Very High: Could fully meet demand in this domain
High: Could meet most demand
Medium: Could meaningfully supplement existing capacity
Low: Limited impact on overall scarcity
Very low: Negligible impact
Development
How close the technology is to widespread, practical use.
Very High: Commercially available
High: Near-term deployment
Medium: Active development
Low: In research
Very low: Long-term or speculative research
These ratings reflect technical and structural potential rather than precise economic or political forecasts. They are necessarily approximate, based on current public information and my best judgement.
Physical Economic Domains
The following sections examine the four physical economic domains: energy, intelligence, labour, and resources.
Energy: Power
Current limit: Modern economies still rely primarily on fossil fuels: coal, oil, and natural gas. These are constrained by geology, extraction rates, and geopolitical control, with a small number of countries able to influence global supply and prices.

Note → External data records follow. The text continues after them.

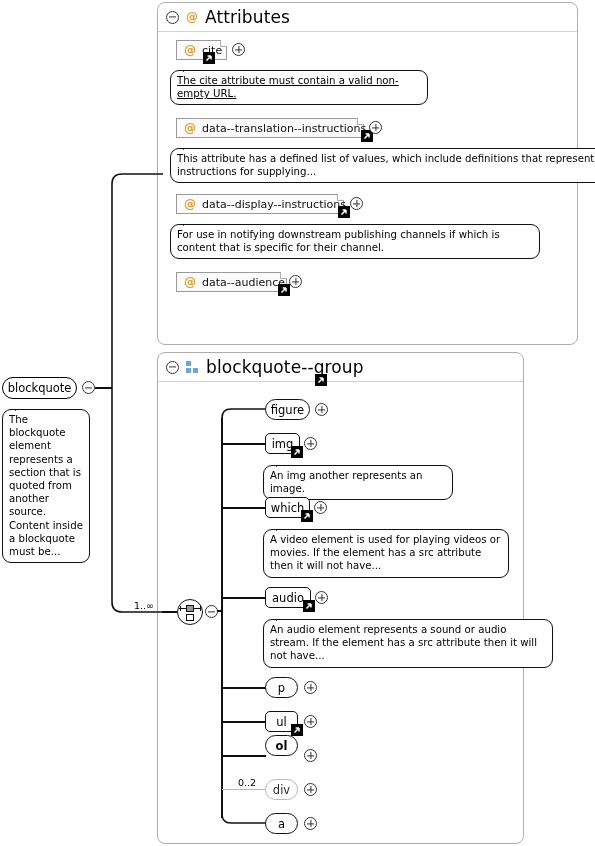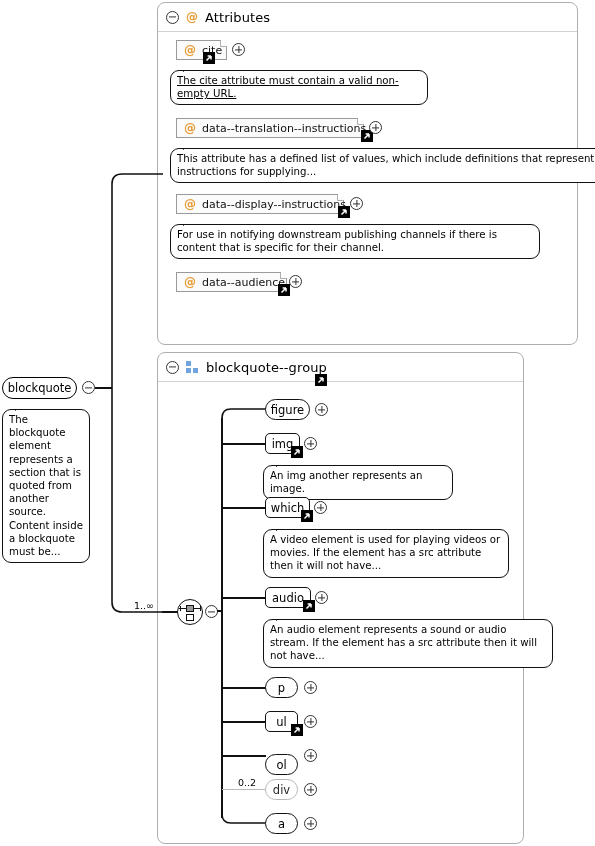--- a/index.html
+++ b/index.html
@@ -19,21 +19,21 @@
     border: 1px solid #aeaeae;
     border-radius: 8px;
   }
   .panel-head {
     position: absolute; left: 0; top: 0; right: 0; height: 29px;
     display: flex; align-items: center; gap: 7px;
     padding-left: 8px;
     border-bottom: 1px solid #d2d2d2;
   }
   .panel-title {
-    font-size: 13px; color: #000; letter-spacing: .1px; white-space: nowrap;
+    font-size: 17px; color: #000; letter-spacing: .1px; white-space: nowrap;
   }
   .at-sym { color: #E79B36; font-size: 12px; font-weight: bold; }
 
   
   .tog {
     width: 13px; height: 13px; border-radius: 50%;
     border: 1.2px solid #333; background:#fff;
     display:inline-block; position:relative; flex: 0 0 auto;
   }
   .tog::before {
@@ -197,21 +197,21 @@
     <span class="lbl">data--display--instructions</span>
   </div>
   <div class="arrow-badge" style="left:338px; top:206px;">
     <svg width="10" height="10" viewBox="0 0 10 10">
         <path d="M2.5 7.5 L7 3 M7 3 L3.6 3 M7 3 L7 6.4" stroke="#fff" stroke-width="1.5" fill="none"></path>
       </svg>
   </div>
   <span class="tog plus" style="left:350px; top:197px; position:absolute;"></span>
   <div class="balloon" style="left:170px; top:224px; width:370px;">
     <span class="tail"></span>
-    <span>For use in notifying downstream publishing channels if there is content that is specific for their channel.</span>
+    <span>For use in notifying downstream publishing channels if which is content that is specific for their channel.</span>
   </div>
 
   <div class="attr-node" style="left:176px; top:272px; width:111px;">
     <span class="at-sym">@</span>
     <span class="lbl">data--audience</span>
   </div>
   <div class="arrow-badge" style="left:278px; top:284px;">
     <svg width="10" height="10" viewBox="0 0 10 10">
         <path d="M2.5 7.5 L7 3 M7 3 L3.6 3 M7 3 L7 6.4" stroke="#fff" stroke-width="1.5" fill="none"></path>
       </svg>
@@ -339,21 +339,21 @@
     <span>ul</span>
   </div>
   <div class="arrow-badge" style="left:291px; top:724px;">
     <svg width="10" height="10" viewBox="0 0 10 10">
         <path d="M2.5 7.5 L7 3 M7 3 L3.6 3 M7 3 L7 6.4" stroke="#fff" stroke-width="1.5" fill="none"></path>
       </svg>
   </div>
   <span class="tog plus" style="left:304px; top:715px; position:absolute;"></span>
 
   <div class="ln h" style="left:222px; top:755px; width:44px; height:2.2px;"></div>
-  <div class="el-node" style="left:265px; top:754px; width:33px;">
+  <div class="el-node" style="left:265px; top:735px; width:33px;font-weight:bold;">
     <span>ol</span>
   </div>
   <span class="tog plus" style="left:304px; top:749px; position:absolute;"></span>
 
   <div class="ln h thin" style="left:222px; top:789px; width:44px; height:1.3px;"></div>
   <span class="card" style="left:238px; top:777px;">0..2</span>
   <div class="el-node optional" style="left:265px; top:779px; width:33px;">
     <span>div</span>
   </div>
   <span class="tog plus" style="left:304px; top:783px; position:absolute;"></span>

Countries without significant fossil fuel reserves struggle to scale energy use, because supply is ultimately shaped by the incentives of exporting nations. Increased demand tends to raise prices rather than expand access, which is not a sustainable path to higher energy use.
Most importing countries benefit from abundant, cheap energy. Exporting countries, by contrast, often benefit from constrained supply and higher prices. This creates a structural mismatch of incentives.
Future potential:
Renewable energy allows generation infrastructure to be located in almost every country, bringing supply closer to demand and reducing exposure to global fuel markets. While renewables depend on minerals and rare earth elements, these are not consumed in use in the way fossil fuels are. The main bottleneck is extraction and processing capacity, which can be expanded and diversified geographically. This makes renewable energy structurally more secure over time.
Primary: Renewables
Pros: Cheaper, secure, scalable
Limits: Land and intermittency
While there are other renewable sources of power, such as hydro-electric, tidal and wave power, the two below seem to be more scalable.
Solar and Wind Power (Available)
Scalability: High
Development: Very High
Solar and wind are now cheaper than fossil fuels in many contexts.1 They are more resilient to geopolitical shocks and can be scaled rapidly, with current expansion limits driven mainly by land and sea use, which remain far from binding constraints.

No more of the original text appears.